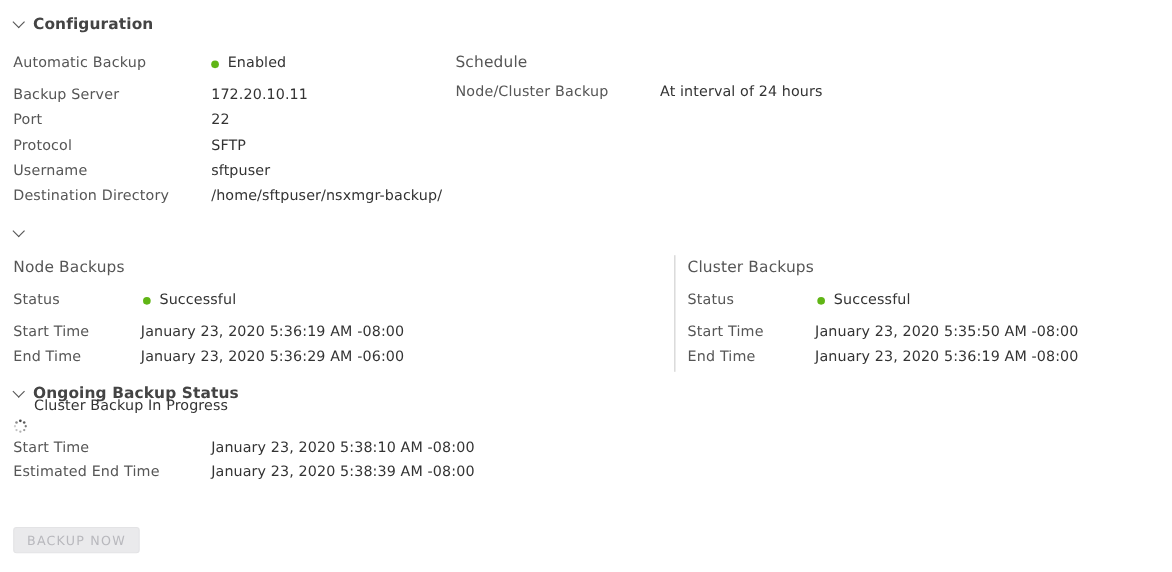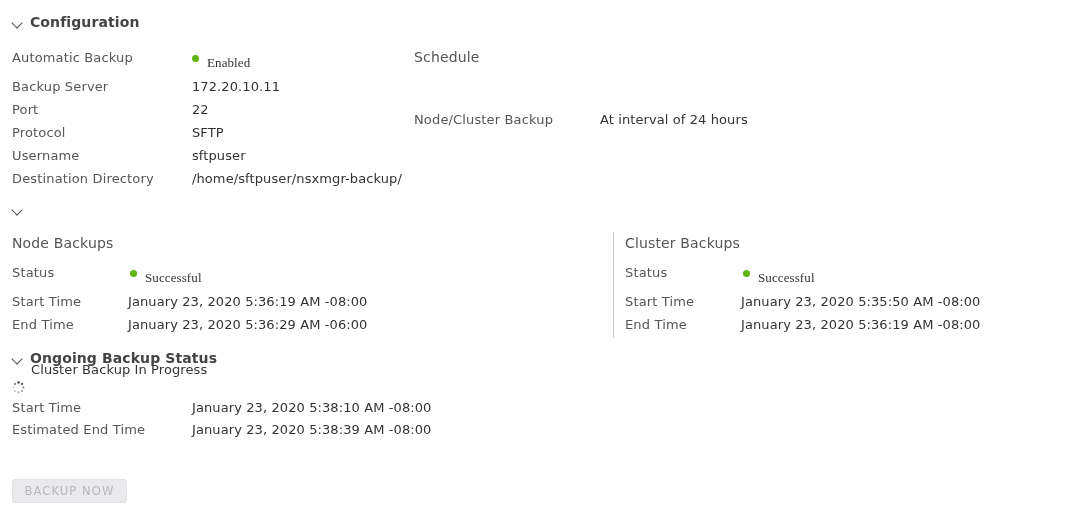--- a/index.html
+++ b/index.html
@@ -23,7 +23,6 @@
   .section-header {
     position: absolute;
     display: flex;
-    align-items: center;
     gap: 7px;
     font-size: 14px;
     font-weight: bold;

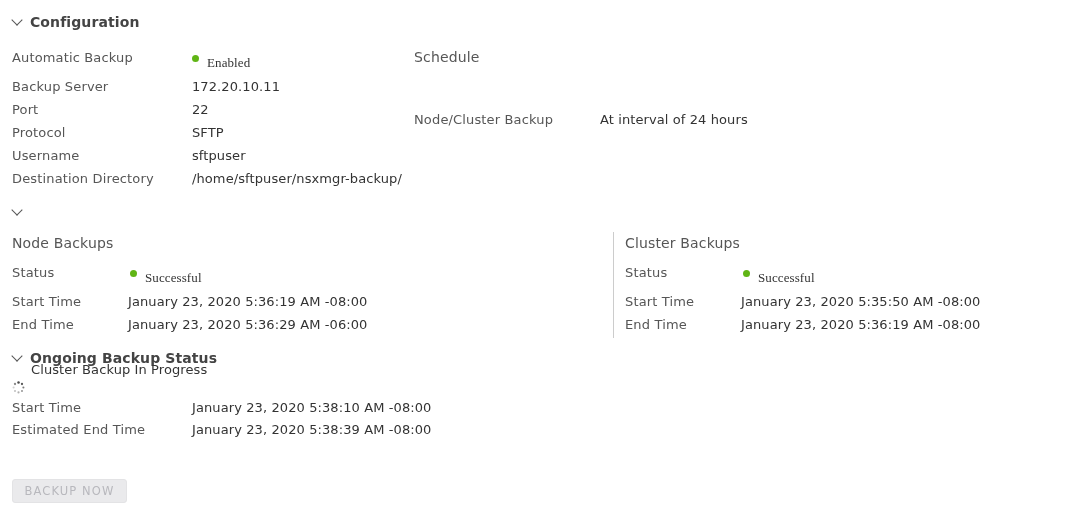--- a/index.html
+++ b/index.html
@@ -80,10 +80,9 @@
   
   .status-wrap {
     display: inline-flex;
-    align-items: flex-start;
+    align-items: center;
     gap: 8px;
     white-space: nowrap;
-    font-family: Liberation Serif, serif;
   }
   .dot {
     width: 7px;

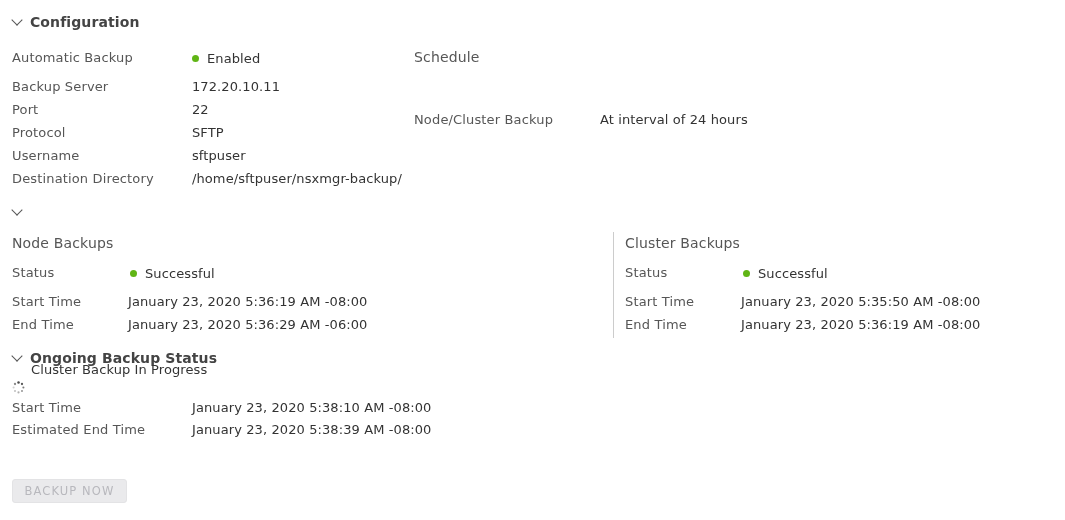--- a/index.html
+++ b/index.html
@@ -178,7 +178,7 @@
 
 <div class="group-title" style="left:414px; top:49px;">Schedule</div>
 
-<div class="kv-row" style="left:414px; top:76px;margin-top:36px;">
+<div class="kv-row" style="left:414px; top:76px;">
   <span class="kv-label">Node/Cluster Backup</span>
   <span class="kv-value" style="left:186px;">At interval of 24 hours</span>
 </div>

- - -

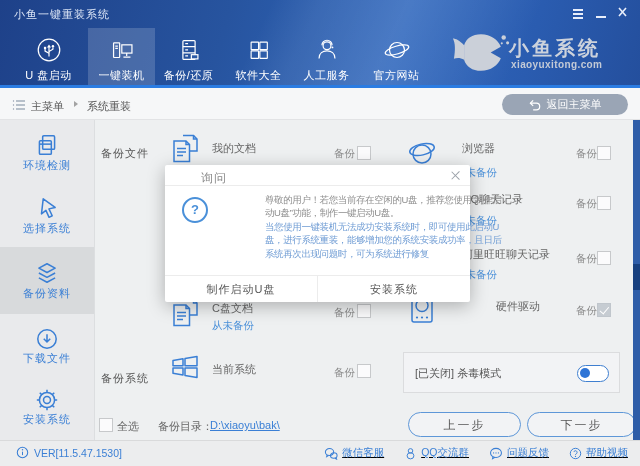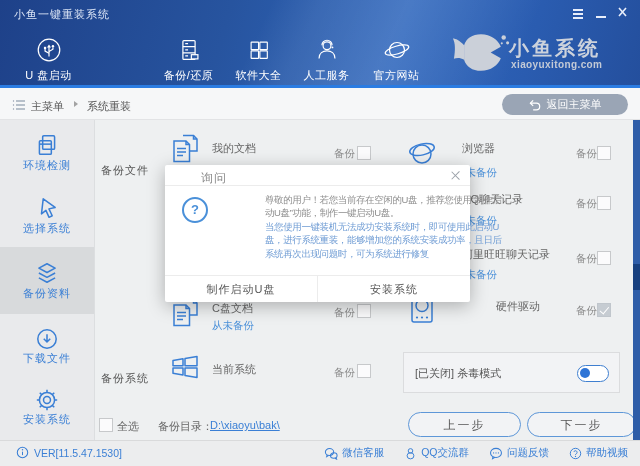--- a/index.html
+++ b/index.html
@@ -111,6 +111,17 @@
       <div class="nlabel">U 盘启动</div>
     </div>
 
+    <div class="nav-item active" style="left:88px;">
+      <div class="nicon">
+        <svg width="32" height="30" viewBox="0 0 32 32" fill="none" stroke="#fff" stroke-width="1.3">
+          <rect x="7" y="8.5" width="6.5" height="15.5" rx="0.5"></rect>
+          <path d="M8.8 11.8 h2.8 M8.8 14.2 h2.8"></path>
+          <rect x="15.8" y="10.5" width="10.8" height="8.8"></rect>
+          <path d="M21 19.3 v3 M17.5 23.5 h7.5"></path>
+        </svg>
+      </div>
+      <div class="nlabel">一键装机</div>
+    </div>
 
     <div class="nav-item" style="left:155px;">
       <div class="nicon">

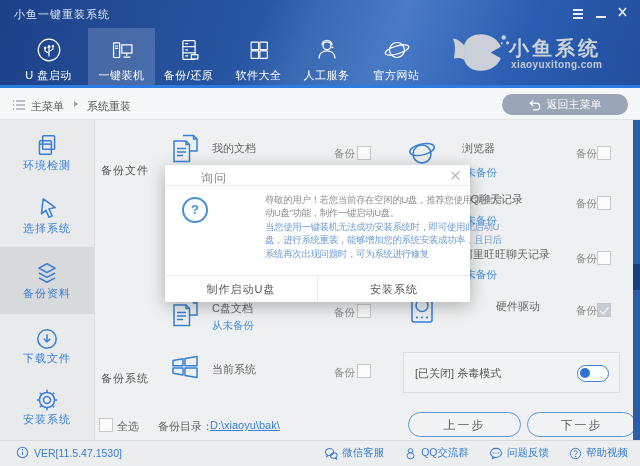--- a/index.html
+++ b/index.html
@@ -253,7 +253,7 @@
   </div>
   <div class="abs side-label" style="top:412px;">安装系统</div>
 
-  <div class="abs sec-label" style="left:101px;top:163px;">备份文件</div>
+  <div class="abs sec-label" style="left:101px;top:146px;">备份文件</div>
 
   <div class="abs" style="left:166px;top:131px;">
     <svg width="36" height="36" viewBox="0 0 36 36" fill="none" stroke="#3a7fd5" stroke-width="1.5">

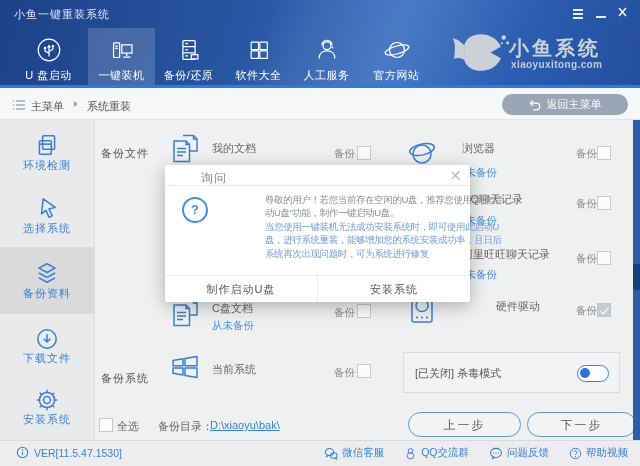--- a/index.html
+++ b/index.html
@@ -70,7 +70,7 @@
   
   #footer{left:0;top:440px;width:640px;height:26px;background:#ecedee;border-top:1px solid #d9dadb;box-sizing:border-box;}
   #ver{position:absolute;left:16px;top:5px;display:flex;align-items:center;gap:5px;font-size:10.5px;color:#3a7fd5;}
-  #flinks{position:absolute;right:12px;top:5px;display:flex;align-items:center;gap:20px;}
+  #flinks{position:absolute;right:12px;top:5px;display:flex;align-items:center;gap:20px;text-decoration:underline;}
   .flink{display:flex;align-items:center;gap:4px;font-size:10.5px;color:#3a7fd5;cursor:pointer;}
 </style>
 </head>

- - -

> _YOUR ASSIGNMENT_:
Above are some records; copy each line there that contains "right".

> _OUTPUT BELOW_:
-  #flinks{position:absolute;right:12px;top:5px;display:flex;align-items:center;gap:20px;}
+  #flinks{position:absolute;right:12px;top:5px;display:flex;align-items:center;gap:20px;text-decoration:underline;}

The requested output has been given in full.